In the months prior to the election, as its Trump-Russia investigation ensued, some of the overtly political, rabidly anti-Trump FBI agents running the probe discussed among themselves the prospect of stopping Trump, or of using the investigation as an “insurance policy” in the highly unlikely event that Trump won the election. After Trump’s stunning victory, the Obama administration had a dilemma: How could the investigation be maintained if Trump were told about it? After all, as president, he would have the power to shut it down.

On Jan. 6, 2017, Comey, Clapper, CIA Director John Brennan and National Security Agency chief Michael Rogers visited President-elect Trump in New York to brief him on the Russia investigation.

Just one day earlier, at the White House, Comey and then–Acting Attorney General Sally Yates had met with the political leadership of the Obama administration — President Obama, Vice President Joe Biden and national security adviser Susan Rice — to discuss withholding information about the Russia investigation from the incoming Trump administration.

Rice put this sleight-of-hand a bit more delicately in the memo about the Oval Office meeting (written two weeks after the fact, as Rice was leaving her office minutes after Trump’s inauguration):
“President Obama said he wants to be sure that, as we engage with the incoming team, we are mindful to ascertain if there is any reason that we cannot share information fully as it relates to Russia. [Emphasis added.]”
It is easy to understand why Obama officials needed to discuss withholding information from Trump. They knew that the Trump campaign — not just some individuals tangentially connected to the campaign — was the subject of an ongoing FBI counterintelligence probe. An informant had been run at campaign officials. The FISA surveillance of Page was underway — in fact, right before Trump’s inauguration, the Obama administration obtained a new court warrant for 90 more days of spying.

In each Page surveillance warrant application, after describing Russia’s espionage operations, the Justice Department told the court, “The FBI believes that the Russian Government’s efforts are being coordinated with Candidate #1’s campaign[.]” Candidate #1 was Donald Trump — now, the president-elect.

The fact that the Trump campaign was under investigation for collaborating with Russia was not just withheld from the incoming president; it had been withheld from the congressional “Gang of Eight.”

In his March 2017 House testimony, answering questions by Rep. Elise Stefanik (R-NY), then-director Comey acknowledged that congressional leadership was not told about the Trump-Russia probe during quarterly briefings from July 2016 through early March 2017, because “it was a matter of such sensitivity.” Let’s put aside that the need to alert Congress to sensitive matters is exactly why there is a Gang of Eight (comprised of bipartisan leaders of both chambers and their intelligence committees).

Manifestly, the matter was deemed too “sensitive” for disclosure because that would have involved telling Republican congressional leadership that the incumbent Democratic administration was using foreign counterintelligence powers to investigate the Republican presidential campaign, and the party’s nominee, as suspected clandestine agents of the Kremlin.
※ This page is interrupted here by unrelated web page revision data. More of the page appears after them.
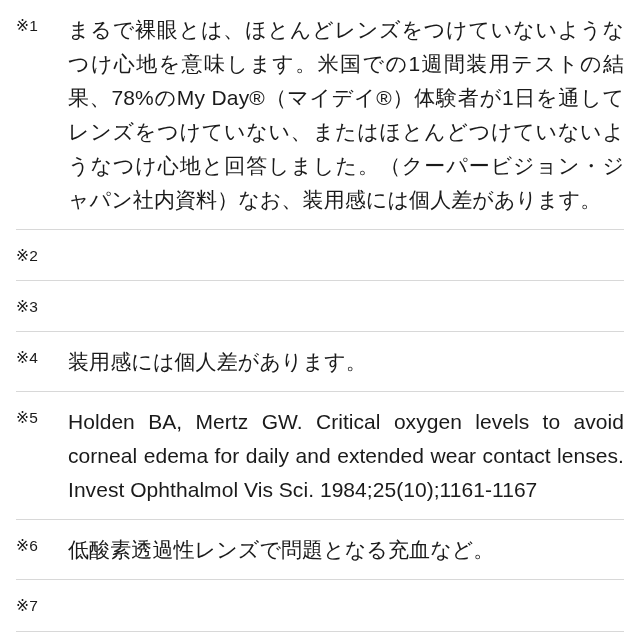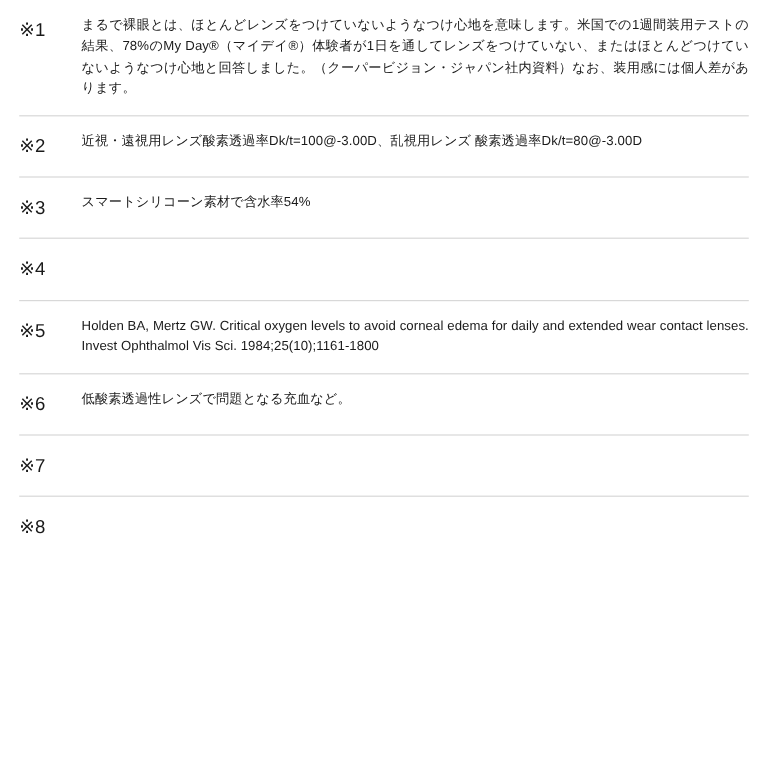--- a/index.html
+++ b/index.html
@@ -32,21 +32,21 @@
     flex: 0 0 auto;
     width: 52px;
     font-size: 15.5px;
     line-height: 1.62;
     color: #1a1a1a;
     letter-spacing: 0.2px;
     white-space: nowrap;
   }
   .note-text {
     flex: 1 1 auto;
-    font-size: 11px;
+    font-size: 21px;
     line-height: 1.62;
     color: #1a1a1a;
     letter-spacing: 0.1px;
     text-align: justify;
     word-break: break-word;
   }
   .note-text.latin {
     letter-spacing: 0.05px;
   }
 </style>
@@ -55,35 +55,34 @@
 
 <div class="notes-list">
 
   <div class="note-row">
     <div class="note-marker">※1</div>
     <div class="note-text">まるで裸眼とは、ほとんどレンズをつけていないようなつけ心地を意味します。米国での1週間装用テストの結果、78%のMy Day®（マイデイ®）体験者が1日を通してレンズをつけていない、またはほとんどつけていないようなつけ心地と回答しました。（クーパービジョン・ジャパン社内資料）なお、装用感には個人差があります。</div>
   </div>
 
   <div class="note-row">
     <div class="note-marker">※2</div>
-    <div class="note-text">近視・遠視用レンズ酸素透過率Dk/t=100@-3.00D、乱視用レンズ 酸素透過率Dk/t=80@-3.00D</div>
   </div>
 
   <div class="note-row">
     <div class="note-marker">※3</div>
-    <div class="note-text">スマートシリコーン素材で含水率54%</div>
   </div>
 
   <div class="note-row">
     <div class="note-marker">※4</div>
+    <div class="note-text">装用感には個人差があります。</div>
   </div>
 
   <div class="note-row">
     <div class="note-marker">※5</div>
-    <div class="note-text latin">Holden BA, Mertz GW. Critical oxygen levels to avoid corneal edema for daily and extended wear contact lenses. Invest Ophthalmol Vis Sci. 1984;25(10);1161-1800</div>
+    <div class="note-text latin">Holden BA, Mertz GW. Critical oxygen levels to avoid corneal edema for daily and extended wear contact lenses. Invest Ophthalmol Vis Sci. 1984;25(10);1161-1167</div>
   </div>
 
   <div class="note-row">
     <div class="note-marker">※6</div>
     <div class="note-text">低酸素透過性レンズで問題となる充血など。</div>
   </div>
 
   <div class="note-row">
     <div class="note-marker">※7</div>
   </div>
How to keep the investigation going when Trump took office? The plan called for Comey to put the new president at ease by telling him he was not a suspect. This would not have been a credible assurance if Comey had informed Trump that (a) his campaign had been under investigation for months, and (b) the FBI had told a federal court it suspected Trump campaign officials were complicit in Russia’s cyber-espionage operation.

So, consistent with President Obama’s instructions at the Jan. 5, 2017, Oval Office meeting, information about the investigation would be withheld from the president-elect. The next day, the intelligence chiefs would tell Trump only about Russia’s espionage, not about the Trump campaign’s suspected “coordination” with the Kremlin. Then, Comey would apprise Trump about only a sliver of the Steele dossier — just the lurid story about peeing prostitutes, not the dossier’s principal allegations of a traitorous Trump-Russia conspiracy.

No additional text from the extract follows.